Going to try and restore this old girl. Have a lot of work ahead and will need some help I'm sure. Have all the specs and original owners manual as well as history sheet. What do ya think? I'm sure you guys have seen worse though.


----------



## Thomas (Nov 1, 2006)

Welcome Tim.
No plastic on that beast meant to work. 

"Going to try and restore this old girl"
Do you plan engine over haul good frame cleaning etc.,removing front loader maybe easier in your task.
Can't tell for sure,is that backhoe?


----------



## timgoodwin (Jun 11, 2016)

Thomas said:


> Welcome Tim.
> No plastic on that beast meant to work.
> 
> "Going to try and restore this old girl"
> ...


No. It's not a backhoe but it has the shaft for it. The front end loader was actually attached by the company for the Montana Highway Dept. They even painted it the highway color. There were originally 10 made for the state. This particular tractor worked most of its life in Miles City and then went to a private owner in Butte and finally to me. I have the original paperwork and all her history. I'll post that a little later when I can find it. I have stuck it somewhere and for the life of me can't find it.

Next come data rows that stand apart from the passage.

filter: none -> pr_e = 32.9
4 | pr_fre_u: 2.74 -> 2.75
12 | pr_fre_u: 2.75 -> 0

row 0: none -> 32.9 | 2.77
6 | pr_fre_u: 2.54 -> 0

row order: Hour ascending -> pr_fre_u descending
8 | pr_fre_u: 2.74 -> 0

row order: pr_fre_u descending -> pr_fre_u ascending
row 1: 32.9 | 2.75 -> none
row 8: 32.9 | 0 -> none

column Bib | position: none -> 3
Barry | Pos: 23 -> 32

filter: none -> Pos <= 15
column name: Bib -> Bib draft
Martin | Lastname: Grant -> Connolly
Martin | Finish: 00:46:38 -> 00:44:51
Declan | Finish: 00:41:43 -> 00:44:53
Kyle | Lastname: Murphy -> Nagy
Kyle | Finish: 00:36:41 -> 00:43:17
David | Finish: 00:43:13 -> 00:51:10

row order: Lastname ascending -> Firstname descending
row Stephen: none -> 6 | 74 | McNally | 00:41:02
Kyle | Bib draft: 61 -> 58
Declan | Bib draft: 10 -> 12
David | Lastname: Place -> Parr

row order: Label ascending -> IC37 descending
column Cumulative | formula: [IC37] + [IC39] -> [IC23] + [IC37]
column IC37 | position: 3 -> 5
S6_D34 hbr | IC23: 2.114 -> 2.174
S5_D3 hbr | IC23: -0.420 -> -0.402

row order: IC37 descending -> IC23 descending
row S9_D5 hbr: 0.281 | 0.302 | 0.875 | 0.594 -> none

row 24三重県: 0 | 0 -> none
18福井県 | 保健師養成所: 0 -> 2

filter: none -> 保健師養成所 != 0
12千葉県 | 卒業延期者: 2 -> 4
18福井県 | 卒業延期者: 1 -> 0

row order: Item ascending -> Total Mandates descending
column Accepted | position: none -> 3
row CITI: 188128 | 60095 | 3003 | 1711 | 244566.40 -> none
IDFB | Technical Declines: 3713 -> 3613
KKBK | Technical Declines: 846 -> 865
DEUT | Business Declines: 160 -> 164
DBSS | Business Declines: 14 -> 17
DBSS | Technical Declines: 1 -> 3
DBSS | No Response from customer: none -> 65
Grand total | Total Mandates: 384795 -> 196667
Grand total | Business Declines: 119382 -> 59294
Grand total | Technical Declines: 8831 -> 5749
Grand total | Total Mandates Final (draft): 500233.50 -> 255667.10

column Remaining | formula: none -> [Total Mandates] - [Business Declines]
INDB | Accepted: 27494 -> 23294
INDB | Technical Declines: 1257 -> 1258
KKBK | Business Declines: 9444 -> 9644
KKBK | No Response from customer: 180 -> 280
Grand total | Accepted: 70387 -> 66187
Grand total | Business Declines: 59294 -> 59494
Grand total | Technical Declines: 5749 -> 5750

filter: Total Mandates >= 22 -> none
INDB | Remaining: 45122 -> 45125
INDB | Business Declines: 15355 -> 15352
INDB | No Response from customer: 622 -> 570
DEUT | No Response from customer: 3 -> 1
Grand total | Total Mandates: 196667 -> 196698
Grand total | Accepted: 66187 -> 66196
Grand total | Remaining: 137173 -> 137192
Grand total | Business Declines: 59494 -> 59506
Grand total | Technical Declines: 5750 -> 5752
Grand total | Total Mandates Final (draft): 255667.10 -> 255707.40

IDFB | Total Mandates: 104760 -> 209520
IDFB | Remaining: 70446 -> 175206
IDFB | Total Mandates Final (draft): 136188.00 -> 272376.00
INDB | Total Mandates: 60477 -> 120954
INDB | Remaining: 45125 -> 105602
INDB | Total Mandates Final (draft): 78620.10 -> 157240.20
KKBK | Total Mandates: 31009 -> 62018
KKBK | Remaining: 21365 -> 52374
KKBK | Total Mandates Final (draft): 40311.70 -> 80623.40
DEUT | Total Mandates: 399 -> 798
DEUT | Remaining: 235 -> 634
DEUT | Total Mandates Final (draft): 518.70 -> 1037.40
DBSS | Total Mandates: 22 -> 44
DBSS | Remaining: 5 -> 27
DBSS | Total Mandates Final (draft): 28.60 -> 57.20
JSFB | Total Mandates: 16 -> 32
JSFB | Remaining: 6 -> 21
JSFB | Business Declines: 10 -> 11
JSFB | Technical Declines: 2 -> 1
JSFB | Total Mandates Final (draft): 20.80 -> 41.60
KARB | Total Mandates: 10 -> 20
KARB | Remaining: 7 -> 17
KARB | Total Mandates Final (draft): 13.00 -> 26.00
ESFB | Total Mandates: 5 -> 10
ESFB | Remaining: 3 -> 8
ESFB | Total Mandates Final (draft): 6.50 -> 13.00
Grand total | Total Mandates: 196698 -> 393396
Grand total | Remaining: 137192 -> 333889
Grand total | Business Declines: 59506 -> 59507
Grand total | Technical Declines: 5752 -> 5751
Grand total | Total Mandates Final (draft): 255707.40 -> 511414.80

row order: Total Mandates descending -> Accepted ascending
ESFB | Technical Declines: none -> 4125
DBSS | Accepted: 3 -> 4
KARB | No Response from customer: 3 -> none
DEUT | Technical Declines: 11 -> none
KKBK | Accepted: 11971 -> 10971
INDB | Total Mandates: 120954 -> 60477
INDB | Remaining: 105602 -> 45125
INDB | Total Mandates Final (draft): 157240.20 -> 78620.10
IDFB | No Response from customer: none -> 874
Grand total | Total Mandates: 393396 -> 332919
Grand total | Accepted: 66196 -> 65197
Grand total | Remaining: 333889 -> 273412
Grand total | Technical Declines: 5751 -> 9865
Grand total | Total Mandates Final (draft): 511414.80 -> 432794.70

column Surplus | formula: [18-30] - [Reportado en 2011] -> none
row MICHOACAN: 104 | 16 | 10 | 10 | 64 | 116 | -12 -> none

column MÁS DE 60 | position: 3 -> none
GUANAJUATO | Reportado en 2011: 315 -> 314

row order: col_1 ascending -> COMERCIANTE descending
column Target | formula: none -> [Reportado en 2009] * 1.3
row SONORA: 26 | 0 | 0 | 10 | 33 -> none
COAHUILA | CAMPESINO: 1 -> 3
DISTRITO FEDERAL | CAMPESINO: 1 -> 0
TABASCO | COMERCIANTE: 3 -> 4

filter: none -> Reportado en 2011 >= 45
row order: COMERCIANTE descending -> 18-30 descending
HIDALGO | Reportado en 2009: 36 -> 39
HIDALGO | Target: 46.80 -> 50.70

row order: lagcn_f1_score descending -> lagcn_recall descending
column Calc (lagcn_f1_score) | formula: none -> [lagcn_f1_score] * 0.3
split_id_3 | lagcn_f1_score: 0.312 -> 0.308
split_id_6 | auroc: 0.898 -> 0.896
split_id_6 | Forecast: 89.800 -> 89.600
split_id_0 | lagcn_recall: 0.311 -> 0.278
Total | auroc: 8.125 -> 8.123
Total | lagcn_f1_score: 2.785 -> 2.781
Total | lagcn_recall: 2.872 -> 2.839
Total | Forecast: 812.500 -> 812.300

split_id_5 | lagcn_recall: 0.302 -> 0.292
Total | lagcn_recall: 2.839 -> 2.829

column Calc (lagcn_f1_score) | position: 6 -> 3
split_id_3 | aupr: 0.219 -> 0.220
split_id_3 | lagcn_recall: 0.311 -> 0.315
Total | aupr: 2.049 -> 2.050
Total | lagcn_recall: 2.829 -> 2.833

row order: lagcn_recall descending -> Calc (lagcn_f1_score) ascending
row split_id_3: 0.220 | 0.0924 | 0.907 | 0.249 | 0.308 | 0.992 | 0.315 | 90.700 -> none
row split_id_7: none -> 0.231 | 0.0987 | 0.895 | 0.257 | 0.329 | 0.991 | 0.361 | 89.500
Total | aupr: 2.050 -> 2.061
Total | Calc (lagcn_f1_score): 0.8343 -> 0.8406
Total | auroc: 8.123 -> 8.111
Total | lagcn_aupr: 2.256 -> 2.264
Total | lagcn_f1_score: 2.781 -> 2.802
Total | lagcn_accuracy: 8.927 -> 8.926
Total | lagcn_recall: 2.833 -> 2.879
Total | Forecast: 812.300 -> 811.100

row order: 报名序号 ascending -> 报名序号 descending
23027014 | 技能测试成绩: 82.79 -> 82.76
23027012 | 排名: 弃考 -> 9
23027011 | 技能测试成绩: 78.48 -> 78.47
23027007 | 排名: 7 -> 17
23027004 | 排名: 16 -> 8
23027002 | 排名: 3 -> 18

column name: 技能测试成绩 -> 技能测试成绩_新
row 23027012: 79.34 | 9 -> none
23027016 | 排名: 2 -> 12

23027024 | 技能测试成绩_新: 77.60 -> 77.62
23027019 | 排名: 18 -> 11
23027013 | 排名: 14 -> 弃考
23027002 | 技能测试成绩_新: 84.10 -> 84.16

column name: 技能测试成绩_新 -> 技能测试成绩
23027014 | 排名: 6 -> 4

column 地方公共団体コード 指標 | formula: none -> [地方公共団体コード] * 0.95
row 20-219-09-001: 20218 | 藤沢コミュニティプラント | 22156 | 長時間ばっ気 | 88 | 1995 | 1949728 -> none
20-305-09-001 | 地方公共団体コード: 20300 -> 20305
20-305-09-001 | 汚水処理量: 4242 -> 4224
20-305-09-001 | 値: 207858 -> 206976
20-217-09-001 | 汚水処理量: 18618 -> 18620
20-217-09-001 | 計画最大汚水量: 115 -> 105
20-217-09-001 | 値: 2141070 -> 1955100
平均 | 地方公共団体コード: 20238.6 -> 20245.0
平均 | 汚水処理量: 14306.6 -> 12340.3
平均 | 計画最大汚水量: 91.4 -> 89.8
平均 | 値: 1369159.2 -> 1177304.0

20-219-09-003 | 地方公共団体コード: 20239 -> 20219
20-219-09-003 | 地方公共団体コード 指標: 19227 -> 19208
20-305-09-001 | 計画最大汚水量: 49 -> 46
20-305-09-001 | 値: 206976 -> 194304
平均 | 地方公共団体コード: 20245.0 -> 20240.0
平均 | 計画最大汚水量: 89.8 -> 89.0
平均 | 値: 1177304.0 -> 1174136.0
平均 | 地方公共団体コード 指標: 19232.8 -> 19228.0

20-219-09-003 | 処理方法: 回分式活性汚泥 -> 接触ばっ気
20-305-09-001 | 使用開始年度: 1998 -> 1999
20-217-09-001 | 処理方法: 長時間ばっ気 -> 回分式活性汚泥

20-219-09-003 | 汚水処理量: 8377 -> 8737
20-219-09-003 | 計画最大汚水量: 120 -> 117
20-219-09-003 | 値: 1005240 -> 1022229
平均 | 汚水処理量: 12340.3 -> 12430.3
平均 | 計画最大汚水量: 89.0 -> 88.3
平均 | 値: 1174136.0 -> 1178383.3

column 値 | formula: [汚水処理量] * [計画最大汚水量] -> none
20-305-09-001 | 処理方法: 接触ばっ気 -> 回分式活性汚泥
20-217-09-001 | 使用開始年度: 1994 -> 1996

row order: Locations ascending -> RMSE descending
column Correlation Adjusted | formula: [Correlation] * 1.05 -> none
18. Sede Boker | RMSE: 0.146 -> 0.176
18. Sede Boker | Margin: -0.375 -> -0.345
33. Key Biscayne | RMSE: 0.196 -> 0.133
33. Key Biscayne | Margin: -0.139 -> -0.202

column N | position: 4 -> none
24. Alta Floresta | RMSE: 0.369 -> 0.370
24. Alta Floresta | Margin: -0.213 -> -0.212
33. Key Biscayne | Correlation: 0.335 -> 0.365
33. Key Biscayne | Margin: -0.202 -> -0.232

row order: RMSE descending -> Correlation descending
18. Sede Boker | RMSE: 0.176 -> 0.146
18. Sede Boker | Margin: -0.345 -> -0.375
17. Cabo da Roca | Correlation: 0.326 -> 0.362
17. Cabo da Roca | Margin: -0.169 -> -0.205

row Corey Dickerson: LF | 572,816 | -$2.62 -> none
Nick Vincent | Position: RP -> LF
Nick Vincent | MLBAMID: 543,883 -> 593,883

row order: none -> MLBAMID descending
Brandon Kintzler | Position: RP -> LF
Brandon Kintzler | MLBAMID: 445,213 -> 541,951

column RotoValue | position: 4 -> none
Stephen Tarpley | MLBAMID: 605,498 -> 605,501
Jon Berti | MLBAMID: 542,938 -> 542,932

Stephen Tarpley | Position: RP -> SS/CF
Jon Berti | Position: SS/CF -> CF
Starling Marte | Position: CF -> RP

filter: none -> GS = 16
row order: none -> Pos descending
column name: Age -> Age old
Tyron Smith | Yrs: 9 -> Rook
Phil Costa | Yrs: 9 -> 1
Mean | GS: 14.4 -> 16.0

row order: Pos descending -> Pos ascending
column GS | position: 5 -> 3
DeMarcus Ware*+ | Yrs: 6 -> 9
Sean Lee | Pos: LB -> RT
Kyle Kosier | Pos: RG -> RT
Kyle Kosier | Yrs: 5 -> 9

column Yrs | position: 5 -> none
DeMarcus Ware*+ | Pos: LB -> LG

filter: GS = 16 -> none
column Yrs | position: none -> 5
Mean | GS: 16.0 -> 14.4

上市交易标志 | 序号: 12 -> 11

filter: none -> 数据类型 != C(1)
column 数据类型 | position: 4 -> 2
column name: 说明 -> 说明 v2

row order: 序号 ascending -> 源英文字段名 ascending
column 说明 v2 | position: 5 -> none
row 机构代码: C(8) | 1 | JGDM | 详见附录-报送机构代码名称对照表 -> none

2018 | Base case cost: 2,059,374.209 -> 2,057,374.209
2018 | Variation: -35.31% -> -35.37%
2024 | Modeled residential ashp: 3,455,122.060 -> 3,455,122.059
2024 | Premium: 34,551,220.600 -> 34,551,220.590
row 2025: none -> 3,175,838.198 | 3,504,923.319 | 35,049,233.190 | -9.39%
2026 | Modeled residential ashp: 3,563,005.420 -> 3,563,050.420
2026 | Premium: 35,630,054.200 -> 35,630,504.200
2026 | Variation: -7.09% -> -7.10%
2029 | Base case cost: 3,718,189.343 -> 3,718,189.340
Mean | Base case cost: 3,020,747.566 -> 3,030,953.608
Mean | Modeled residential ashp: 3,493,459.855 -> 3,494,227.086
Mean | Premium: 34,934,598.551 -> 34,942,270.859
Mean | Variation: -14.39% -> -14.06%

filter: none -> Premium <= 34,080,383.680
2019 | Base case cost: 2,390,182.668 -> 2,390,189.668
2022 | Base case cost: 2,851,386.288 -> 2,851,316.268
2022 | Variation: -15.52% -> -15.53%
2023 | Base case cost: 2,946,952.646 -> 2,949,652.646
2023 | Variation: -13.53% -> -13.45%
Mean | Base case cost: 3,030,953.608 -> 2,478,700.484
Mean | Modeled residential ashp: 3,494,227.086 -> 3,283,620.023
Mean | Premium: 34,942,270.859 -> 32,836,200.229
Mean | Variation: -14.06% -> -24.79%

The engine needs some work but believe it or not she runs really good as you see her and everything works.


----------



## harry16 (Dec 8, 2011)

Hey Tim, what make/model tractor is hidden under that loader?


----------



## catfishjohn (Jun 11, 2016)

Hello Tim ,welcome to the forum. She's a beauty. being an old hiway dept. machine she should have had an easy life, just leaning on the front bucket.. ha...ha..a fine peace of old iron..


----------